- [AIM OF THE EXERCISE] Show the lines below where "argument" occurs.

Segment Start: EXCERPTED DATA

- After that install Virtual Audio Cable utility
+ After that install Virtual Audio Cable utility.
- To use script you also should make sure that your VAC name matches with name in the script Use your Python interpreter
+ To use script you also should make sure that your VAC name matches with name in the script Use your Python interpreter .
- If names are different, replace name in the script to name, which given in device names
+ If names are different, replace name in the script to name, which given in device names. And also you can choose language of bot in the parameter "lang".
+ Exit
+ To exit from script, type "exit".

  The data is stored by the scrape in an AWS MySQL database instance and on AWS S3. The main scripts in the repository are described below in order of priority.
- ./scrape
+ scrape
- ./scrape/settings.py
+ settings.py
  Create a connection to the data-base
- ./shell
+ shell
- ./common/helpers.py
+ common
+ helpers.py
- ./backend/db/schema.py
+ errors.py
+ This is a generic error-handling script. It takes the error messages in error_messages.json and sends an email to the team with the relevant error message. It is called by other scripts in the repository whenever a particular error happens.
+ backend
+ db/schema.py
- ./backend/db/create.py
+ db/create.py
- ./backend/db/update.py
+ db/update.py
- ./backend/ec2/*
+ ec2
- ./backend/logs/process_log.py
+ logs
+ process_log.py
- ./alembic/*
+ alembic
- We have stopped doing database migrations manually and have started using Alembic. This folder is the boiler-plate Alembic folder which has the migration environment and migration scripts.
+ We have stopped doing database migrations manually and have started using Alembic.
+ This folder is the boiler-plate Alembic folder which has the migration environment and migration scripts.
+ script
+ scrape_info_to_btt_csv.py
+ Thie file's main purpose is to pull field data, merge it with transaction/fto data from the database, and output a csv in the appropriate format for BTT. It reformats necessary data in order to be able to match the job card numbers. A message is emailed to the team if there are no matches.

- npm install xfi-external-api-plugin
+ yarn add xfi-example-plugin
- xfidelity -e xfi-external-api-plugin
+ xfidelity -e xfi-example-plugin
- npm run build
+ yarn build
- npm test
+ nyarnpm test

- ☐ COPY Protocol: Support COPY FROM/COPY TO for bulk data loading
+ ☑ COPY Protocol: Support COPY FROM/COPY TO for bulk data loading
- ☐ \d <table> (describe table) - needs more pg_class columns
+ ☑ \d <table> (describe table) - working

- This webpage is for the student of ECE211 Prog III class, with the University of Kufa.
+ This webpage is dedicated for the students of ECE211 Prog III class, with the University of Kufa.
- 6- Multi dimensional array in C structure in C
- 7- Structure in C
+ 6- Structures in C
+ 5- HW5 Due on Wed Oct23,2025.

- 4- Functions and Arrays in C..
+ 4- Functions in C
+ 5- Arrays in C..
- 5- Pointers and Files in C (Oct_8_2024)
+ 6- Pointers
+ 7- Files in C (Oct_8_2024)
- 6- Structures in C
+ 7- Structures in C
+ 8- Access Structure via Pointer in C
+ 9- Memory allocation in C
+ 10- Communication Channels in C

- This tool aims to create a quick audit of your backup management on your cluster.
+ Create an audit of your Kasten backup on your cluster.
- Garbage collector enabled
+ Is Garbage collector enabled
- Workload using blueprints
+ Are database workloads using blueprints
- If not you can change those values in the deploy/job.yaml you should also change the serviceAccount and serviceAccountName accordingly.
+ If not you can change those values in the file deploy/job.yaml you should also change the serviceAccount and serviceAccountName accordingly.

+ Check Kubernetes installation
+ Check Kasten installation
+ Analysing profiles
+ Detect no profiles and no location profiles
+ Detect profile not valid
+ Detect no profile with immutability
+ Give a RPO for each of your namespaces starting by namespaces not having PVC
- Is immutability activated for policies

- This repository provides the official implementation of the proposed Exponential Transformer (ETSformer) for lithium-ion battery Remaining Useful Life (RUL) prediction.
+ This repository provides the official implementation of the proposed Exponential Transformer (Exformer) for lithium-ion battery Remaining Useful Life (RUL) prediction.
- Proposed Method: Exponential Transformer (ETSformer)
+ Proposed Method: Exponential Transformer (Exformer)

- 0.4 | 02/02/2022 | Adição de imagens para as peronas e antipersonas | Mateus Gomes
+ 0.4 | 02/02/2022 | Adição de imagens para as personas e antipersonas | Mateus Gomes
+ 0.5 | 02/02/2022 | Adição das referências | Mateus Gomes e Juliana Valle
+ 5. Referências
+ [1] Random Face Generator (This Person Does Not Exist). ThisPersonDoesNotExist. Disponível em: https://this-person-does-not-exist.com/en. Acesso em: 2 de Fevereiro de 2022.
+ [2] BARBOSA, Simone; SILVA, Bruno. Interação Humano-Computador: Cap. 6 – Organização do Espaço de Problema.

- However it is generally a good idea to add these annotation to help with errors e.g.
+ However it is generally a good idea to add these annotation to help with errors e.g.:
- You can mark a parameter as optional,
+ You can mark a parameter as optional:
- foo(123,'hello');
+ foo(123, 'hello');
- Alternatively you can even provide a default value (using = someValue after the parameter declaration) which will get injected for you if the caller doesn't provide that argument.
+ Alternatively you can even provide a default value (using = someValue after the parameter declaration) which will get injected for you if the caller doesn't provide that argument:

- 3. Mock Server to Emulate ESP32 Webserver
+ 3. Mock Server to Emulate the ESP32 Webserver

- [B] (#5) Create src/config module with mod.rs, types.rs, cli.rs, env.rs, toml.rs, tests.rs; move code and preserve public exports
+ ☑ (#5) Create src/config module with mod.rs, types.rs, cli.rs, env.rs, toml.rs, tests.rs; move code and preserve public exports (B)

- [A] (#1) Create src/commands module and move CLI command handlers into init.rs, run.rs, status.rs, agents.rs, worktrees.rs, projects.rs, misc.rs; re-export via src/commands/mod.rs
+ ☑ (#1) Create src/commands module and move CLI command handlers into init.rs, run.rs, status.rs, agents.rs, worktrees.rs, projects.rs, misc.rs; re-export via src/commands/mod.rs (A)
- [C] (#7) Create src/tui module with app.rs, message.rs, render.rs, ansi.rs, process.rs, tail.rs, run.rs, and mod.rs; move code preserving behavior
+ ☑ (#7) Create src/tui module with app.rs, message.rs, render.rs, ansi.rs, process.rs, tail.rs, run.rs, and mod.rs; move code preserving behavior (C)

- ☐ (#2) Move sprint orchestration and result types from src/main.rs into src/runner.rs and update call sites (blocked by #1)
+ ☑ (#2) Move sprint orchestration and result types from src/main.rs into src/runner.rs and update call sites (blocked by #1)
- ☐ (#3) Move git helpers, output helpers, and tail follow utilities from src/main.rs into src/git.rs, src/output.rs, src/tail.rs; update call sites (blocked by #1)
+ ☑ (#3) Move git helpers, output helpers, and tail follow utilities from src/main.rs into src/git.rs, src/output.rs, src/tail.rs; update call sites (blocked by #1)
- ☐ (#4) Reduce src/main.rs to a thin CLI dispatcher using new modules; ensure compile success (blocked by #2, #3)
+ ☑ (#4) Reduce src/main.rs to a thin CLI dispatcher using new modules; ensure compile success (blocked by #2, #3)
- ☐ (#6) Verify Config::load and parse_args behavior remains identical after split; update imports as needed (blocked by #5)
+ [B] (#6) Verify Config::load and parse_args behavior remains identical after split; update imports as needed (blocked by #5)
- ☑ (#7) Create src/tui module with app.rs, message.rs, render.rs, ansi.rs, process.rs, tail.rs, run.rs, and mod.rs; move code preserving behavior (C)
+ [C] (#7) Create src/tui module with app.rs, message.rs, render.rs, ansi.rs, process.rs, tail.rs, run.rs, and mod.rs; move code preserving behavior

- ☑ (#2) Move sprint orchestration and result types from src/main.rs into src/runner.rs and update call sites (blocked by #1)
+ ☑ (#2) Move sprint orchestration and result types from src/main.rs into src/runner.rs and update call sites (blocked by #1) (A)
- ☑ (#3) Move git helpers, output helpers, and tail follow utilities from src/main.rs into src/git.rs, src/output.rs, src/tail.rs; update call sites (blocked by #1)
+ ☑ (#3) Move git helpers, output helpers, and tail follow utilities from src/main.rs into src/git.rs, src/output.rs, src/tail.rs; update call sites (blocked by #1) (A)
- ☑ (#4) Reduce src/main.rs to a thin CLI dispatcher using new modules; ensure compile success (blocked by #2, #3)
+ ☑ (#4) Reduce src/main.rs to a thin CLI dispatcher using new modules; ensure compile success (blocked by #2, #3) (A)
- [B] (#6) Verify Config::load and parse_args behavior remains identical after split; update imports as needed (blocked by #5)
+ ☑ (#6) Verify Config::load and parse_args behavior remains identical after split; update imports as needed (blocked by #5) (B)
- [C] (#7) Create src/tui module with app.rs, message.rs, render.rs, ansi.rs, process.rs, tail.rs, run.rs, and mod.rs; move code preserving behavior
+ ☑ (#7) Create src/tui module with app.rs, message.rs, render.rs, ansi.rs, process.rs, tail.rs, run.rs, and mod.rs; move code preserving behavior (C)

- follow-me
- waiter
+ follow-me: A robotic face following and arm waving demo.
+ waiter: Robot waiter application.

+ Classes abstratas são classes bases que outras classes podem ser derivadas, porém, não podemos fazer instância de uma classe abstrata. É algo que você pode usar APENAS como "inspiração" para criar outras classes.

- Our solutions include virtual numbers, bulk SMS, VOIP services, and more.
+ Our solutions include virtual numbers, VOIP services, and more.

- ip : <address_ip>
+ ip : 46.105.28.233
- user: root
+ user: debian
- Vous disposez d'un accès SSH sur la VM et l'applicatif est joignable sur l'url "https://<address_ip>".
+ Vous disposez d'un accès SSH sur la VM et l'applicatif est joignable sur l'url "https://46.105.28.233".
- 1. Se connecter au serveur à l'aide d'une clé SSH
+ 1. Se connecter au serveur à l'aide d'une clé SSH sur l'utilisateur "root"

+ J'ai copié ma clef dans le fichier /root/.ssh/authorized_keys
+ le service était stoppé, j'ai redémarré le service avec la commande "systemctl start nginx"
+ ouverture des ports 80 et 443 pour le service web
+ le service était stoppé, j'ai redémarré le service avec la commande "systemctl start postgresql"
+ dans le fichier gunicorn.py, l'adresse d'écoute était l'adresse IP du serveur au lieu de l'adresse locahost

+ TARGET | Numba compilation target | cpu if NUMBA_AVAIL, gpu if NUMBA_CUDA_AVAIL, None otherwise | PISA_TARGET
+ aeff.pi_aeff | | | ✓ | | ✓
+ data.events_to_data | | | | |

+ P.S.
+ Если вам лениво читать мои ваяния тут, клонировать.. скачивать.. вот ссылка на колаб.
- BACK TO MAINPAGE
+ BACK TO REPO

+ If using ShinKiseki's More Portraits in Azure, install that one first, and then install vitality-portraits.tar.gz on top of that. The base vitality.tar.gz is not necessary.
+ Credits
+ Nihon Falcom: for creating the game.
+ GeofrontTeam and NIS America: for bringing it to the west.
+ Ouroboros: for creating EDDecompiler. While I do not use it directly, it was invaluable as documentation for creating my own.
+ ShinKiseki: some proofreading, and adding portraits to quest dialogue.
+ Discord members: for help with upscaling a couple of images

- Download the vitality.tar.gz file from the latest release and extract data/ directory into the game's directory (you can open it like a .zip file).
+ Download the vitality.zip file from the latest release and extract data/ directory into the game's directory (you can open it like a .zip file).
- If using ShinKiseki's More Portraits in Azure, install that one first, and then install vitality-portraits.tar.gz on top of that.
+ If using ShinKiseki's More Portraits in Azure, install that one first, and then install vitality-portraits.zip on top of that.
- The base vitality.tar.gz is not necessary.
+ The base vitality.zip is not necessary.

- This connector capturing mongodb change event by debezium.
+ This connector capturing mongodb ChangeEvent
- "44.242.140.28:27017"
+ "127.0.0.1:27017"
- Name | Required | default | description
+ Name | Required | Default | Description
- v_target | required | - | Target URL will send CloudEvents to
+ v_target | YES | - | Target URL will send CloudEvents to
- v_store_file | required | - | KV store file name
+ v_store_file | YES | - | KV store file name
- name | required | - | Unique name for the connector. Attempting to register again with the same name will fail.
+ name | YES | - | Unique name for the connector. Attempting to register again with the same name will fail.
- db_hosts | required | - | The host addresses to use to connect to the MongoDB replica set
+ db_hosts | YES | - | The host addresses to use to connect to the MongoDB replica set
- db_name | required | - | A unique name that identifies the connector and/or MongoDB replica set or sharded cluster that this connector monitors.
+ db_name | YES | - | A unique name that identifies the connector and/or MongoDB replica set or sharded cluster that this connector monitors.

Segment End: EXCERPTED DATA

- [EXERCISE RESULT]
- Alternatively you can even provide a default value (using = someValue after the parameter declaration) which will get injected for you if the caller doesn't provide that argument.
+ Alternatively you can even provide a default value (using = someValue after the parameter declaration) which will get injected for you if the caller doesn't provide that argument:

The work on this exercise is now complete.